WHAT THIS TASK INVOLVES: To complete this task, print all the data below exactly but leave out the images.

GIVEN RECORDS:
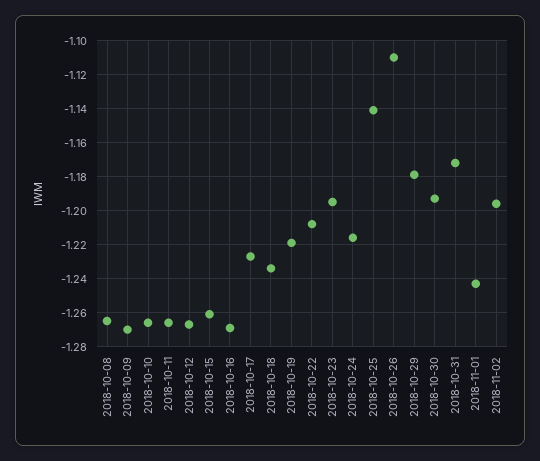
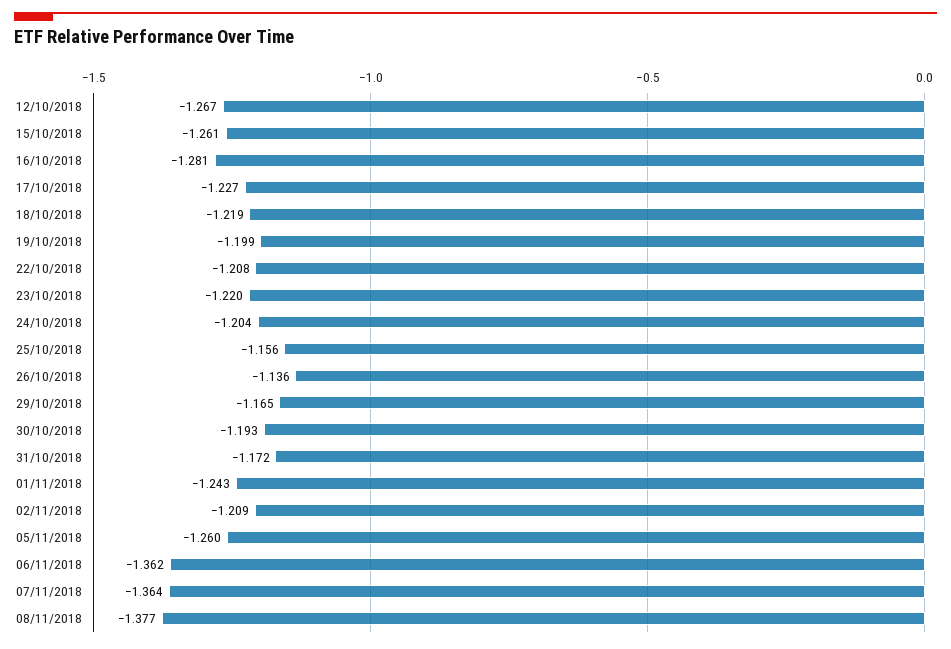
2018-10-08: -1.265 -> none
2018-10-09: -1.27 -> none
2018-10-10: -1.265 -> none
2018-10-11: -1.265 -> none
2018-10-16: -1.27 -> -1.281
2018-10-18: -1.235 -> -1.219
2018-10-19: -1.22 -> -1.199
2018-10-23: -1.195 -> -1.22
2018-10-24: -1.215 -> -1.204
2018-10-25: -1.14 -> -1.156
2018-10-26: -1.11 -> -1.136
2018-10-29: -1.18 -> -1.165
2018-11-02: -1.195 -> -1.209
05/11/2018: none -> -1.26
06/11/2018: none -> -1.362
07/11/2018: none -> -1.364
08/11/2018: none -> -1.377

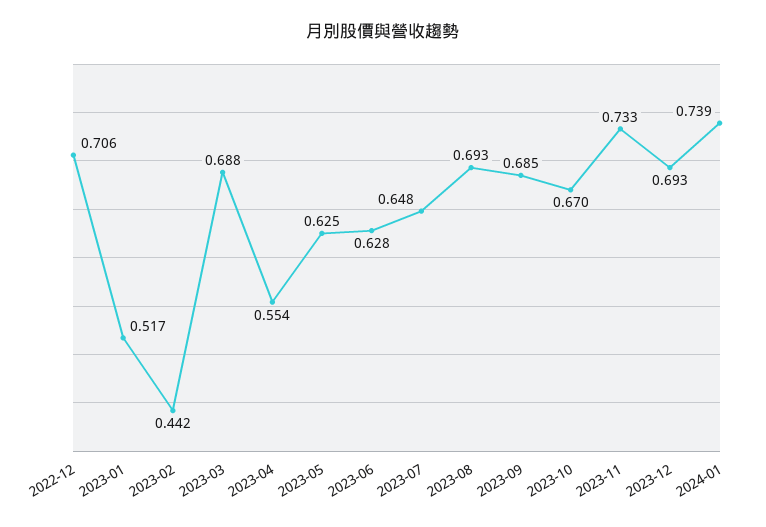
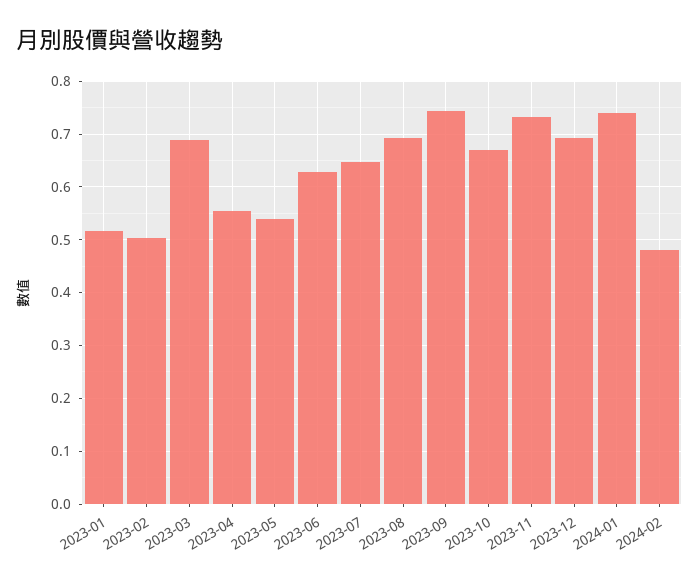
2022-12: 0.706 -> none
2023-02: 0.442 -> 0.5
2023-05: 0.625 -> 0.54
2023-09: 0.685 -> 0.74
2024-02: none -> 0.48

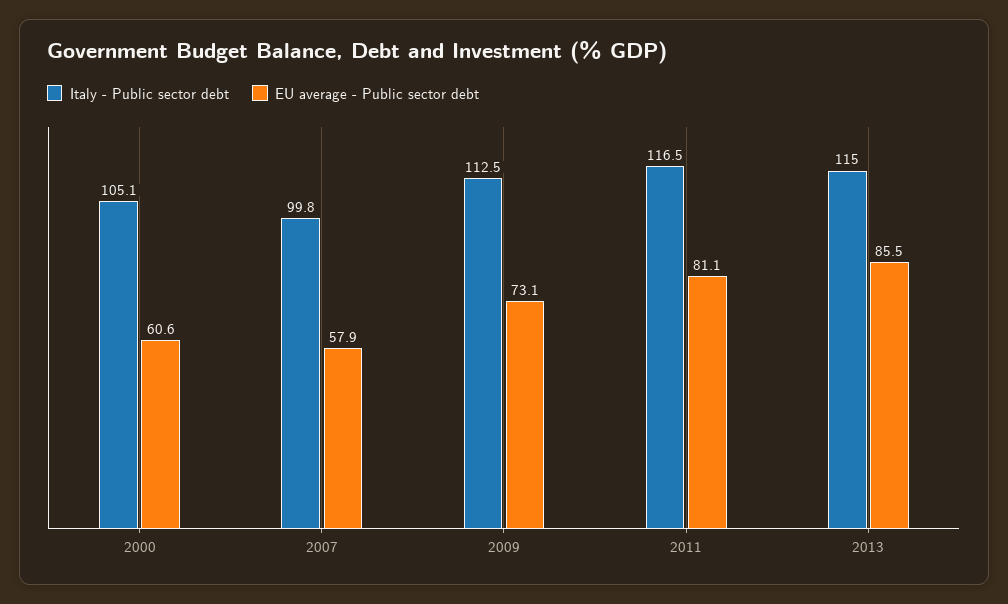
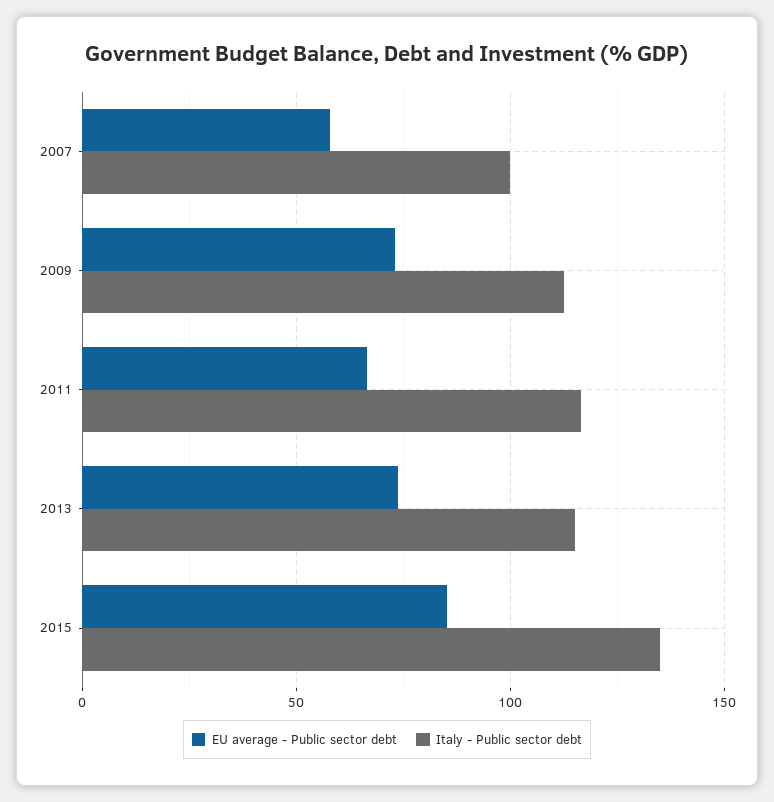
Italy - Public sector debt, 2000: 105.1 -> none
EU average - Public sector debt, 2000: 60.6 -> none
EU average - Public sector debt, 2011: 81.1 -> 65
EU average - Public sector debt, 2013: 85.5 -> 75
EU average - Public sector debt, 2015: none -> 85
Italy - Public sector debt, 2015: none -> 135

SOLUTION:
2018-10-08: -1.265 -> none
2018-10-09: -1.27 -> none
2018-10-10: -1.265 -> none
2018-10-11: -1.265 -> none
2018-10-16: -1.27 -> -1.281
2018-10-18: -1.235 -> -1.219
2018-10-19: -1.22 -> -1.199
2018-10-23: -1.195 -> -1.22
2018-10-24: -1.215 -> -1.204
2018-10-25: -1.14 -> -1.156
2018-10-26: -1.11 -> -1.136
2018-10-29: -1.18 -> -1.165
2018-11-02: -1.195 -> -1.209
05/11/2018: none -> -1.26
06/11/2018: none -> -1.362
07/11/2018: none -> -1.364
08/11/2018: none -> -1.377

2022-12: 0.706 -> none
2023-02: 0.442 -> 0.5
2023-05: 0.625 -> 0.54
2023-09: 0.685 -> 0.74
2024-02: none -> 0.48

Italy - Public sector debt, 2000: 105.1 -> none
EU average - Public sector debt, 2000: 60.6 -> none
EU average - Public sector debt, 2011: 81.1 -> 65
EU average - Public sector debt, 2013: 85.5 -> 75
EU average - Public sector debt, 2015: none -> 85
Italy - Public sector debt, 2015: none -> 135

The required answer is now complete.